[Opening RECORD EXCERPTS section]
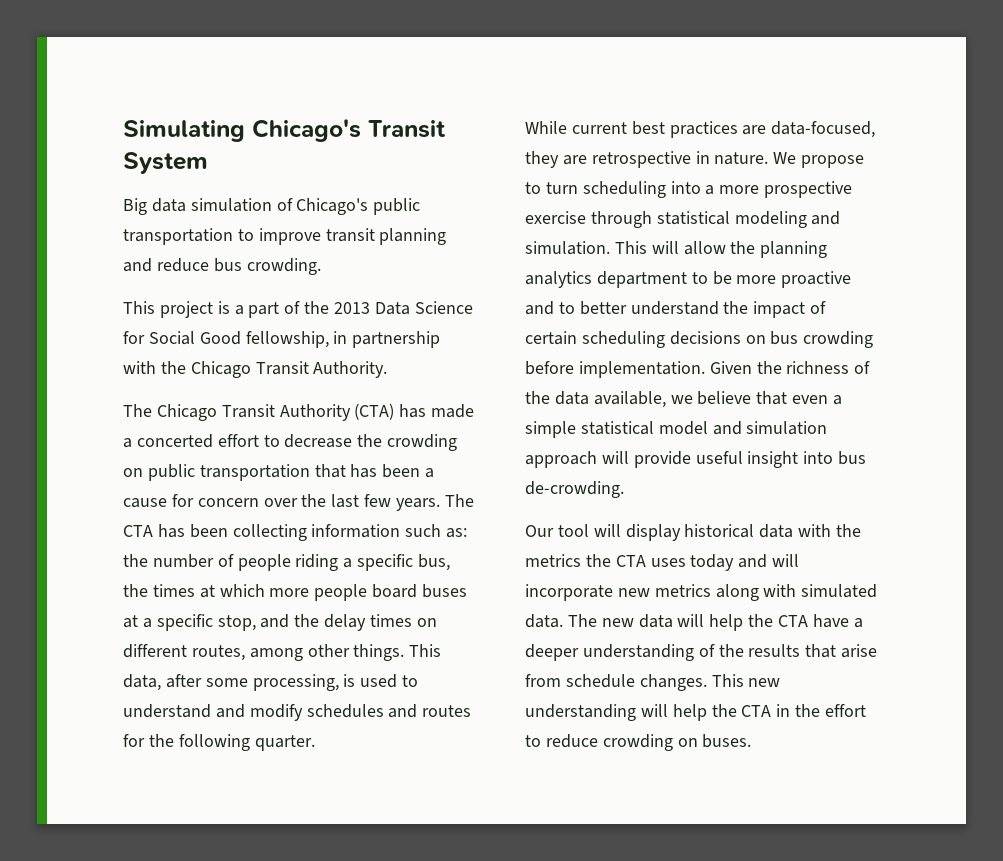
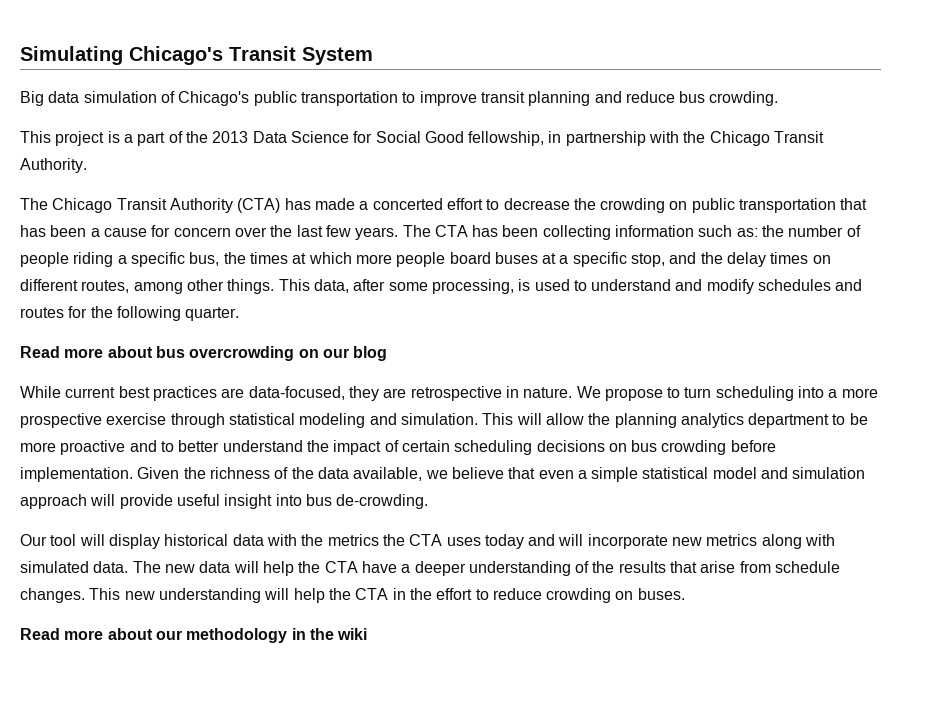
(315, 743) none -> [20,346,388,361] // Read more about bus overcrowding on our blog
(752, 741) none -> [20,628,368,643] // Read more about our methodology in the wiki

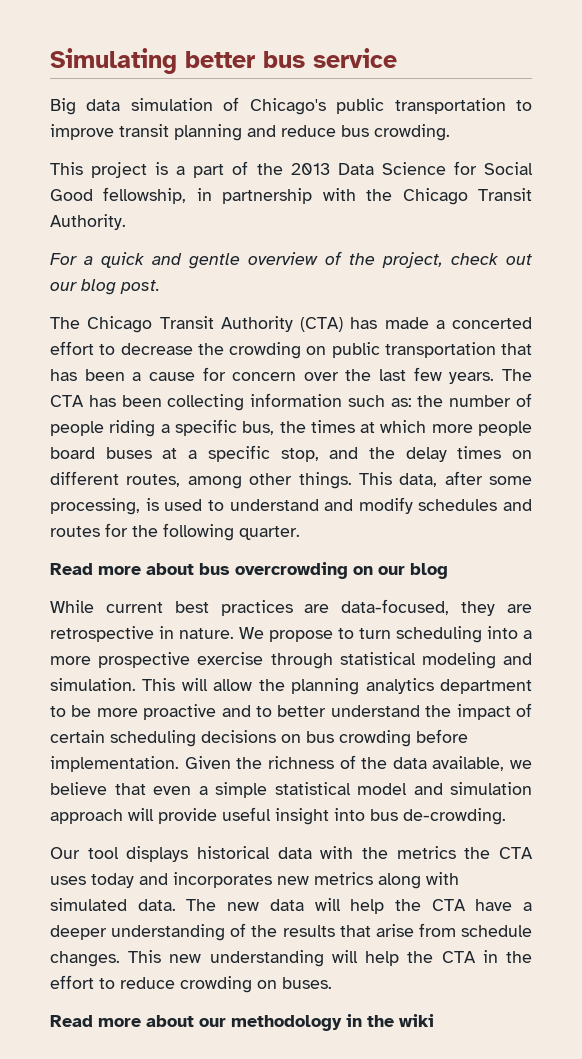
[129,46,373,65] Chicago's Transit System -> [185,48,397,68] better bus service
(87, 165) none -> [50,251,532,269] [50,279,160,295] // For a quick and gentle overview of the project, check out our blog post.
[79,534,160,549] will display -> [126,846,189,862] displays
[558,534,668,549] will incorporate -> [173,872,272,888] incorporates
[Closing RECORD EXCERPTS section]
PROMPT => Search the entries for the word "will". Copy each line where it appears.

EXERCISE RESULT =>
[79,534,160,549] will display -> [126,846,189,862] displays
[558,534,668,549] will incorporate -> [173,872,272,888] incorporates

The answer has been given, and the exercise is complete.